То же помещение в Центре просветления, где проходят занятия йогой, но сейчас тут концерт: ансамбль из трех музыкантов исполняет индийскую классическую музыку. Публика сидит на полу, рядов как таковых нет, но Кирилл все-таки ближе других к музыкантам. Он знает не только все инструменты по именам и звуку: танпура, тамбла, сарод, но и то, что конечная цель раги –
Кирилл (он несет Женин инструмент, когда они идут по улице): Странно, я бывал на концертах метал-групп, но только теперь понял, что такое живая музыка.
Женя (с улыбкой): Музыка – это и есть жизнь. Самое прекрасное в жизни мимолетно и преходяще, а музыка – это сама мимолетность, это неудержимость мгновения. Запись, по сути, обман, потому что каждая запись – только одна из триллиона триллионов возможностей. Музыка рождается здесь и сейчас, а в «здесь и сейчас» нет никаких других возможностей, понимаешь?
Кирилл (довольно резко): Категорически не согласен, что самое прекрасное мимолетно. Если все есть Единое, значит, все вечно, а если все вечно, то прекрасное неизменно и постоянно.
Женя (с той же улыбкой, на которую Кирилл, однако, не обижается): Что-то я не могу понять, из чего ты делаешь такой вывод.
Кирилл хочет было ответить, но отвечать нечего: он и сам не понимает, из чего сделал свой вывод. Неожиданно Кирилл чувствует, что, произнеся слово «Единое», не верит самому себе. Ведь для него нет никакого Единого. Для него существует все как все, но никакого Единого он не знает – так, как Женя, Гуру, Махариши и Шрёдингер. Впрочем, Шрёдингеру Кирилл тоже почти не верит, до Гуру и Махариши ему нет дела – это тоже внезапное озарение, а что касается Жени, то Жене он заставляет себя верить.
Дома у Жени. Кирилл сидит за столом в очень уютной, декорированной желтым и красным – самыми индийскими цветами в представлении Кирилла и, очевидно, Женином тоже – кухне. Женя массирует ему плечи.
Женя: Почему ты перестал ходить на йогу?
Кирилл: Потому что извини, но все это чушь: энергия кундалини, атман, Брахма, чакры… По крайней мере мне это ничего не дает.
Женя молчит.
Кирилл: Скажи… по-твоему, я сильный человек?
Ему кажется, что Женя и теперь не ответит, потому что молчание продолжается еще с полминуты. И Кирилл действительно не слышит ни «да», ни «нет».
Женя: Сильные люди особенно нуждаются в заботе и понимании.
Кирилл встает и отходит к раковине, чтобы быть к Жене спиной.
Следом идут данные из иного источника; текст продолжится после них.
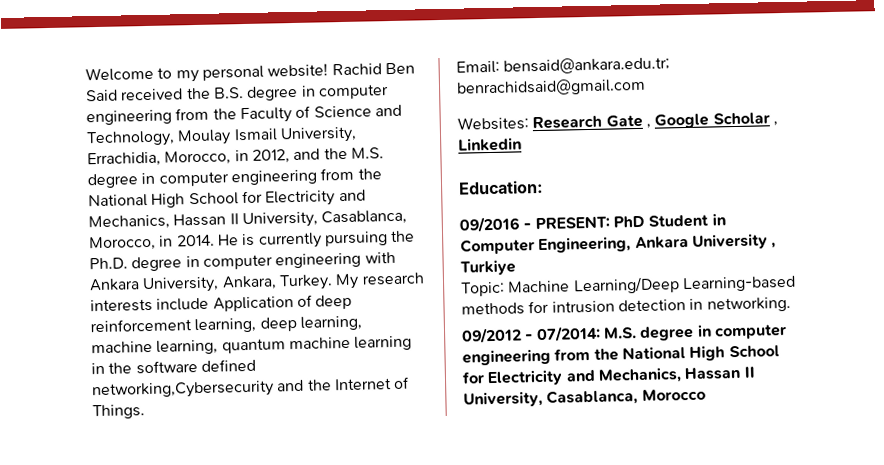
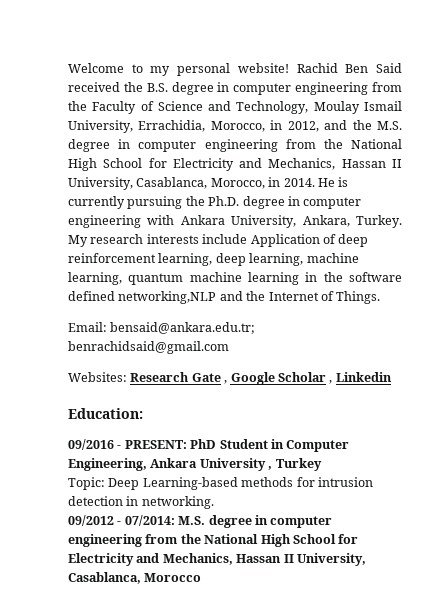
- My research interests include Application of deep reinforcement learning, deep learning, machine learning, quantum machine learning in the software defined networking,Cybersecurity and the Internet of Things.
+ My research interests include Application of deep reinforcement learning, deep learning, machine learning, quantum machine learning in the software defined networking,NLP and the Internet of Things.
- 09/2016 - PRESENT: PhD Student in Computer Engineering, Ankara University , Turkiye
+ 09/2016 - PRESENT: PhD Student in Computer Engineering, Ankara University , Turkey
- Topic: Machine Learning/Deep Learning-based methods for intrusion detection in networking.
+ Topic: Deep Learning-based methods for intrusion detection in networking.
Ему нужно остановить слезы, у которых, кажется, нет ни повода, ни оправдания. Слезы мало того, что не прекращаются, – Кирилл начинает всхлипывать. Он ни о чем не думает и не знает, почему плачет, и желания знать, почему он плачет, у него тоже нет.
Женя подходит и обнимает его сзади. Так они стоят некоторое время: Кирилл закидывает голову, все-таки пытаясь обратить слезы вспять, а Женя, ростом ему по плечо, прижимается щекой к его спине. Кирилл опускает глаза и смотрит на обнимающие его Женины руки так, словно еще не почувствовал ни их, ни Жениного тела спиной. Он берет эти руки будто две половины какого-то предмета, осторожно размыкает их, и Женя сразу отстраняется.
Кирилл: Да… Ну, мне пора. Собрание важное: выборы ведь в следующем году, все на ушах…
Женя молча провожает его спокойным и внимательным взглядом, которого Кирилл не видит, поскольку ни разу не оборачивается. Он больше никогда ни придет к Жене. А вот Женя однажды придет к нему, правда, не домой, а в другое место, где Кирилл пока даже не пробует себя представить, полагая, как полагает всякий, туда не попадавший, это место созданным для кого угодно, только не для него.
Кирилл стоит у входа в Нескучный сад и ждет Вику. Мать передала ему просьбу звонившей и не заставшей его Вики встретиться тут.
Кирилл: Это связано с бракоразводным процессом?
Вика: Да. Связано. Я отозвала документы. Я остаюсь со Славой. Он любит меня. А ты ведь меня не любишь. Вот видишь, ты молчишь, потому что ты не лгун.
Кирилл: А ребенок?
Вика: Его уже нет.
Кирилл чувствует внезапную боль и рефлекторно начинает плакать, всхлипывая, даже хныча, и уже через несколько секунд, к своему стыду, распознает в этой боли превосходящее ее облегчение.